Von der Renaissance zur Gegenreformation

Renaissance und Humanismus bewirkten im 16. Jahrhundert einen tiefgreifenden kulturellen Wandel in Europa. Bürger wie Adelige bekannten sich in großer Zahl zur Lehre Martin Luthers und seiner Anhänger, was die konfessionelle Struktur des Kontinents dauerhaft veränderte. Viele Städte und Territorialherren schlossen sich dem neuen Glauben an und drängten die römische Kirche in die Defensive. Zu den vielen Verfechtern der Reformation gehörte Lucas Cranach d. Ä., ein Hauptmeister der Renaissance in Deutschland. Über die Konfessionsgrenzen hinaus prägte das Vorbild Italiens und der neu belebten klassischen Antike mehr und mehr die Kultur eines ganzen Kontinents.

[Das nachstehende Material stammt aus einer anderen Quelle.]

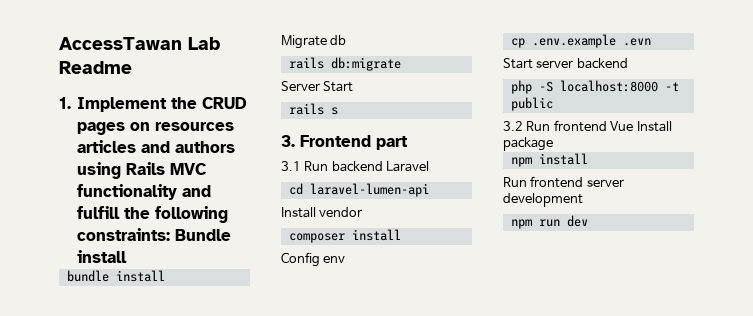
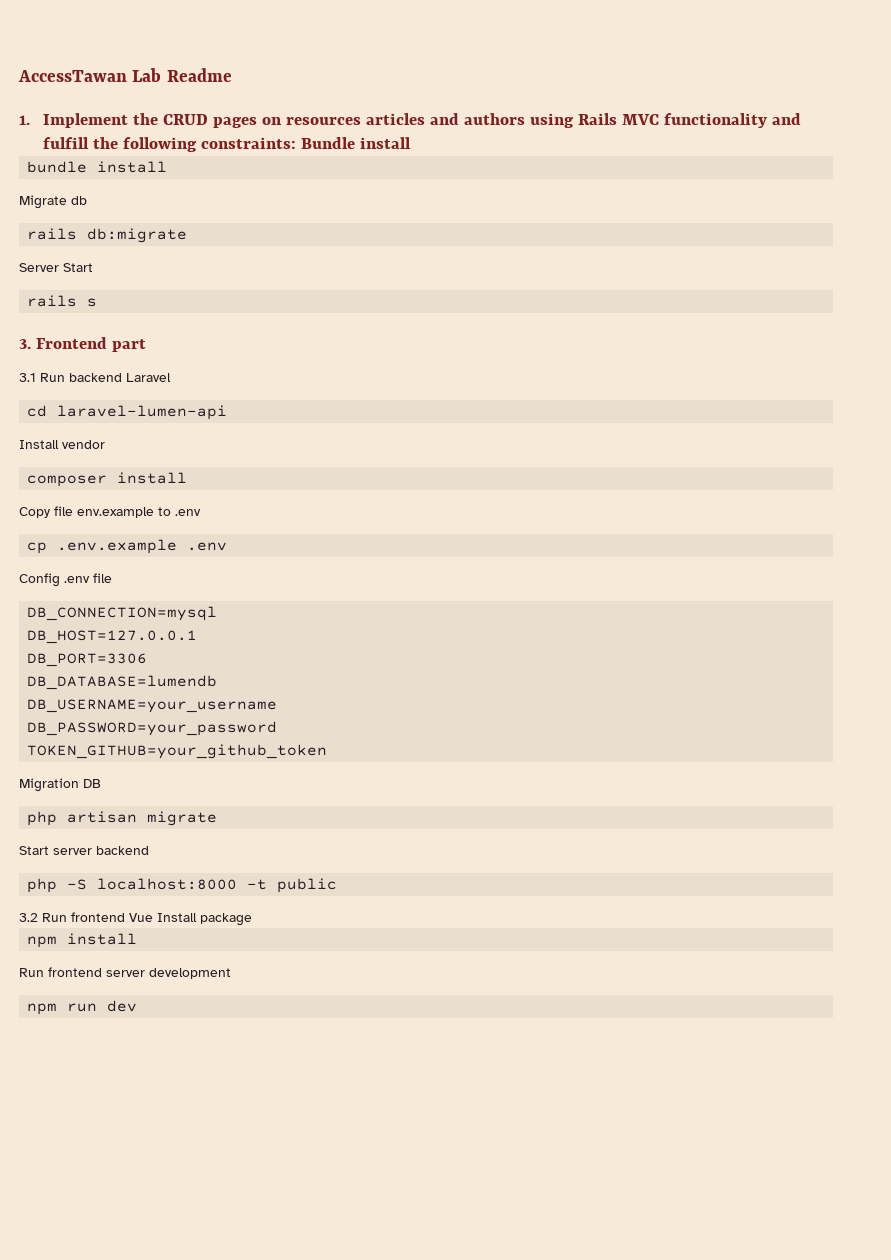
[281,252,346,267] [510,34,651,48] Config env // cp .env.example .evn -> [19,506,201,518] [27,539,228,554] [19,573,112,587] [27,606,218,621] [27,630,198,644] [27,653,148,667] [27,675,218,690] [27,699,278,713] [27,721,278,736] [27,744,328,759] [19,778,101,792] [27,811,218,826] Copy file env.example to .env // cp .env.example .env // Config .env file // DB_CONNECTION=mysql // DB_HOST=127.0.0.1 // DB_PORT=3306 // DB_DATABASE=lumendb // DB_USERNAME=your_username // DB_PASSWORD=your_password // TOKEN_GITHUB=your_github_token // Migration DB // php artisan migrate

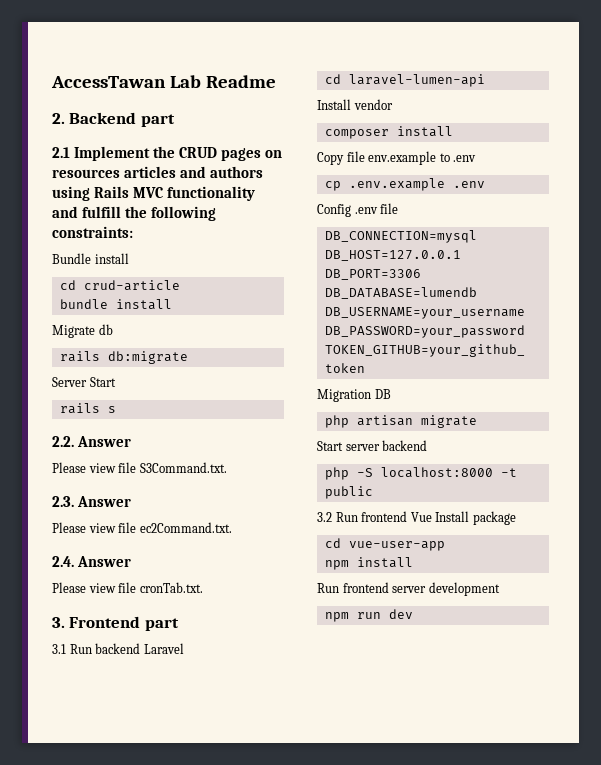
[19,115,30,125] 1. -> [52,112,175,127] [52,147,70,158] 2. Backend part // 2.1
(296, 143) none -> (133, 232) //
(411, 143) none -> [59,280,180,291] // cd crud-article
(98, 302) none -> [52,436,131,447] [52,462,227,473] [52,496,131,507] [52,522,232,533] [52,556,131,567] [52,582,203,593] // 2.2. Answer // Please view file S3Command.txt. // 2.3. Answer // Please view file ec2Command.txt. // 2.4. Answer // Please view file cronTab.txt.
(252, 919) none -> [324,538,445,551] // cd vue-user-app

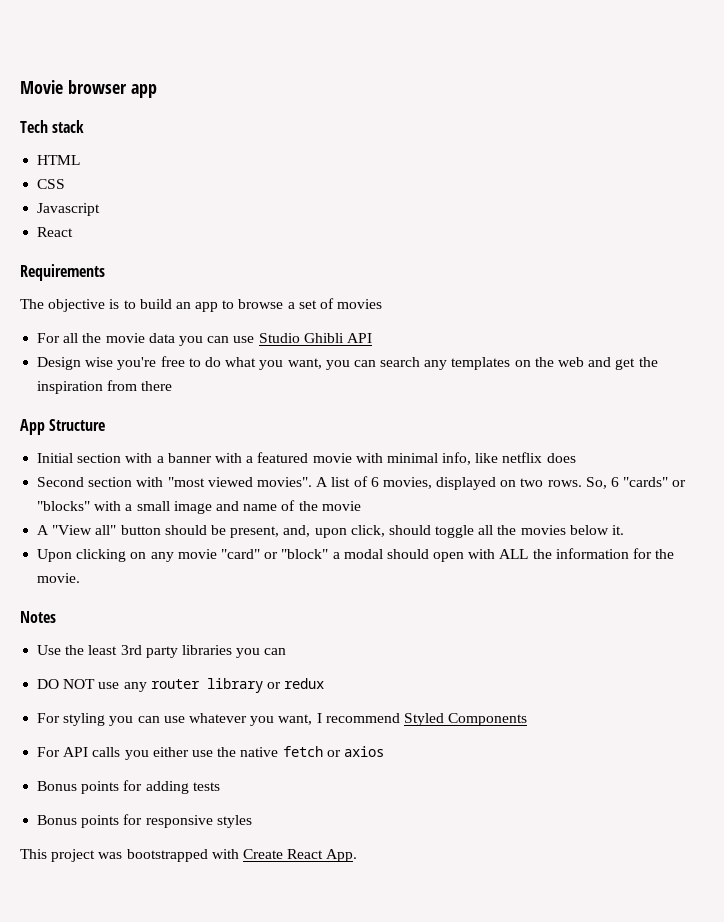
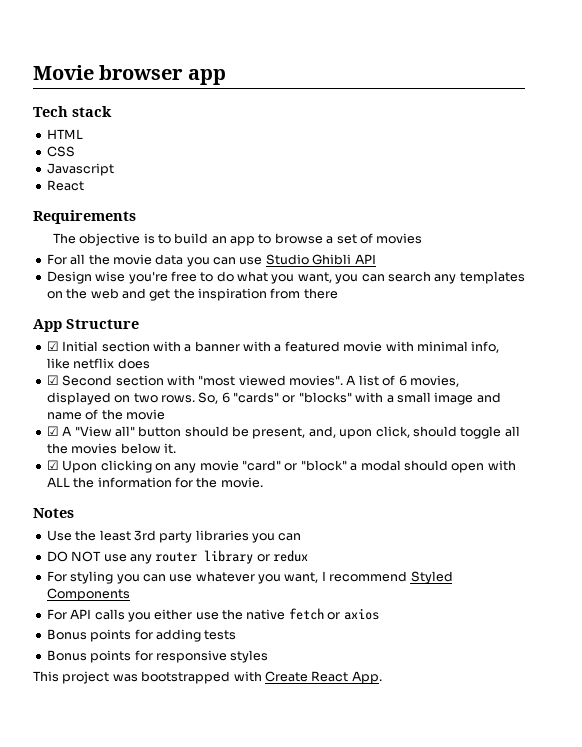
(106, 425) none -> [46,341,59,351] ☑
(576, 458) none -> [46,375,59,385] ☑
(361, 506) none -> [46,426,59,436] ☑
(625, 530) none -> [46,460,59,470] ☑

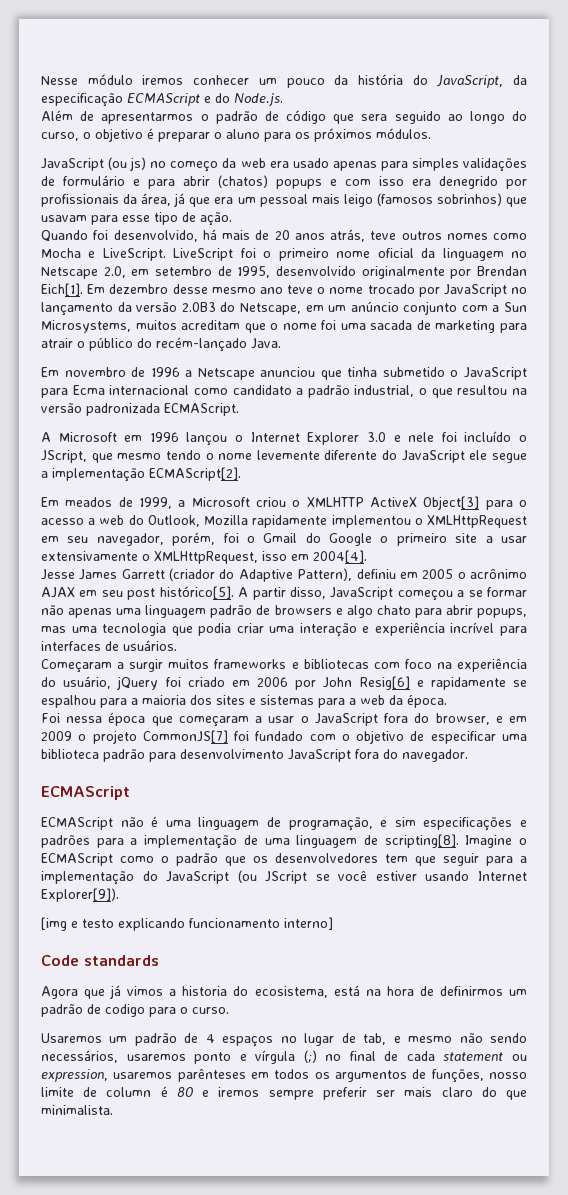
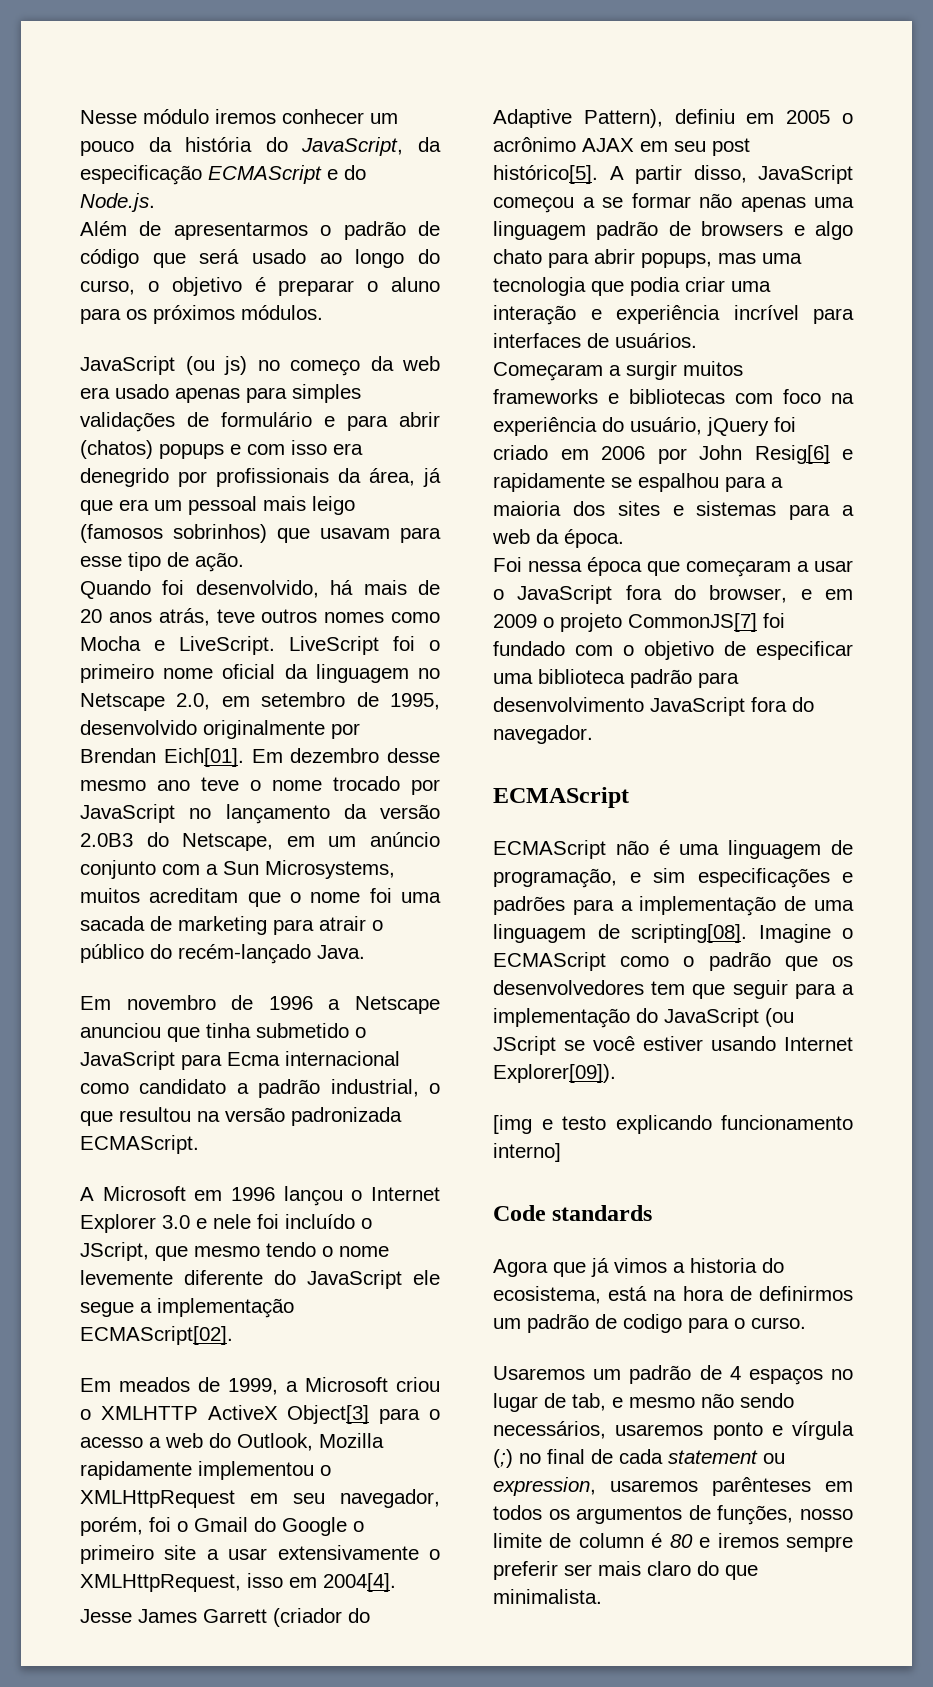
[361,111,441,124] sera seguido -> [199,249,306,264] será usado
[41,283,83,296] Eich[1]. -> [163,748,244,767] Eich[01].
[149,467,241,481] ECMAScript[2]. -> [80,1326,233,1345] ECMAScript[02].
[384,834,459,848] scripting[8]. -> [631,924,747,943] scripting[08].
[41,888,119,902] Explorer[9]). -> [493,1064,616,1083] Explorer[09]).

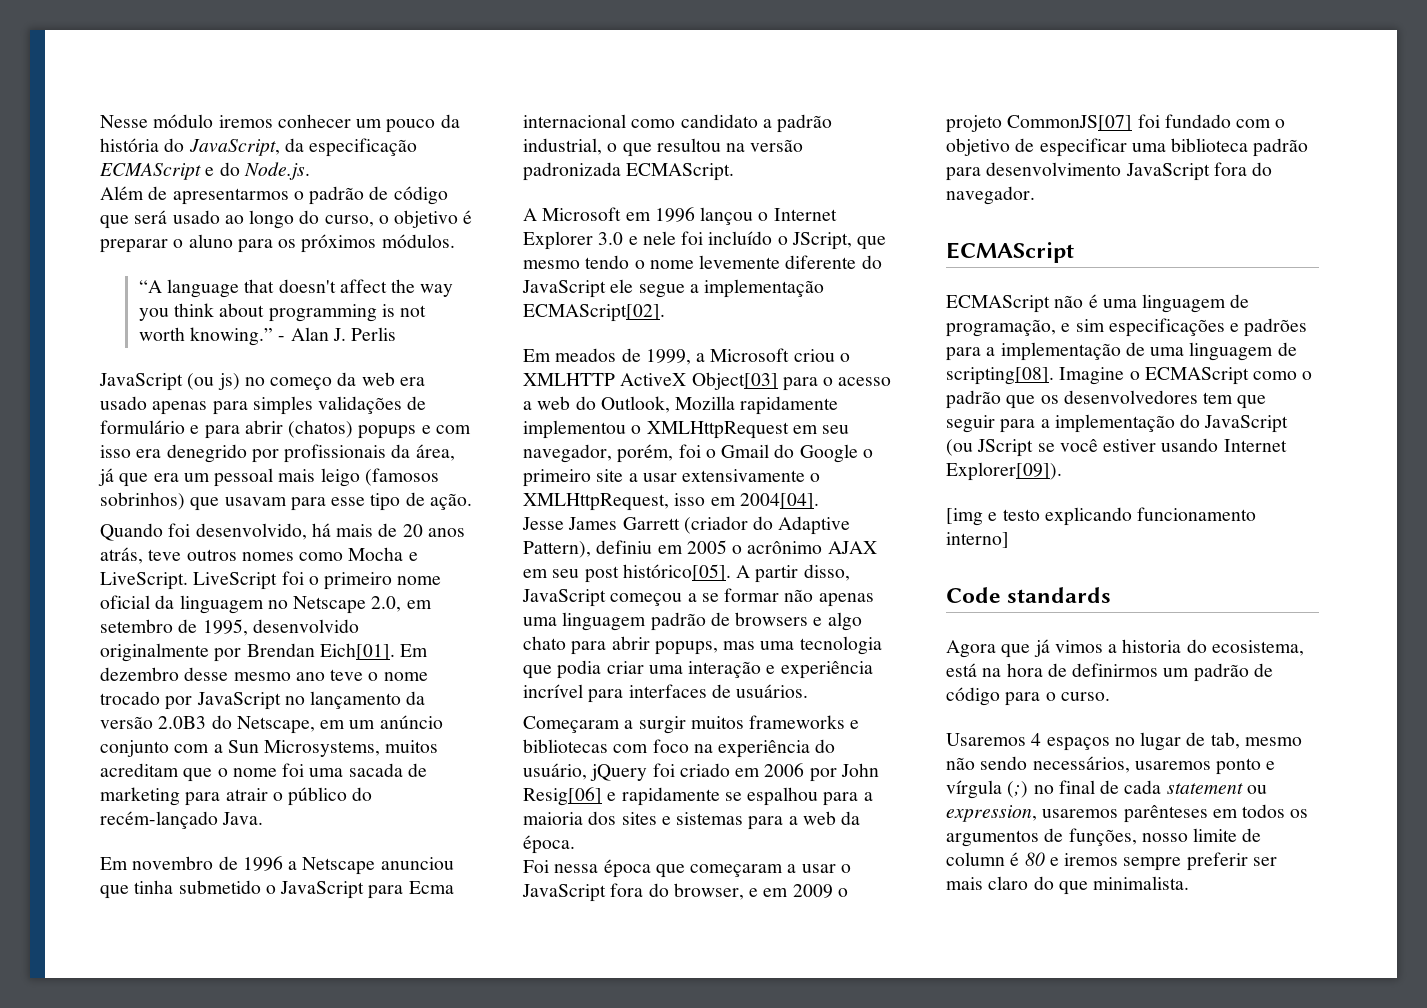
(323, 312) none -> [138,279,454,298] [138,303,427,322] [138,327,397,346] // “A language that doesn't affect the way you think about programming is not worth knowing.” - Alan J. Perlis
[287,1405,370,1424] Object[3] -> [691,372,778,390] Object[03]
[323,1573,396,1592] 2004[4]. -> [739,493,819,509] 2004[04].
[493,165,598,184] histórico[5]. -> [622,564,731,581] histórico[05].
[754,445,830,464] Resig[6] -> [523,787,602,806] Resig[06]
[628,613,757,632] CommonJS[7] -> [1007,115,1133,131] CommonJS[07]
[623,1314,682,1333] codigo -> [946,687,1000,706] código
[593,1365,722,1384] um padrão de -> (1026, 739) none
[612,1397,623,1408] e -> (1240, 740) none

Doch führte die entschiedene Parteinahme des Hauses Habsburg für den alten Glauben zu einem Umschwung im Herzen Europas. In Graz, dem Zentrum der Ländergruppe „Innerösterreich“, leitete Erzherzog Karl II. (reg. 1564-1590)auf Betreiben seiner bayerischen Frau Maria eine schrittweise Rekatholisierung ein, die unter seinem Sohn Ferdinand (1619-1637 als Ferdinand II. römisch-deutscher Kaiser) zusehends an Schärfe gewann. Ein höfisches Kunstmilieu bildete sich heraus, das nach einer universal befähigten Persönlichkeit verlangte, die Malerei, Architektur und Skulptur gleichermaßen beherrscht, den "Uomo universale". Der Grazer Hof fand ihn in einem in Venedig ausgebildeten Oberitaliener, der durch Vermittlung seinen Weg nach Graz fand: Giovanni Pietro de Pomis.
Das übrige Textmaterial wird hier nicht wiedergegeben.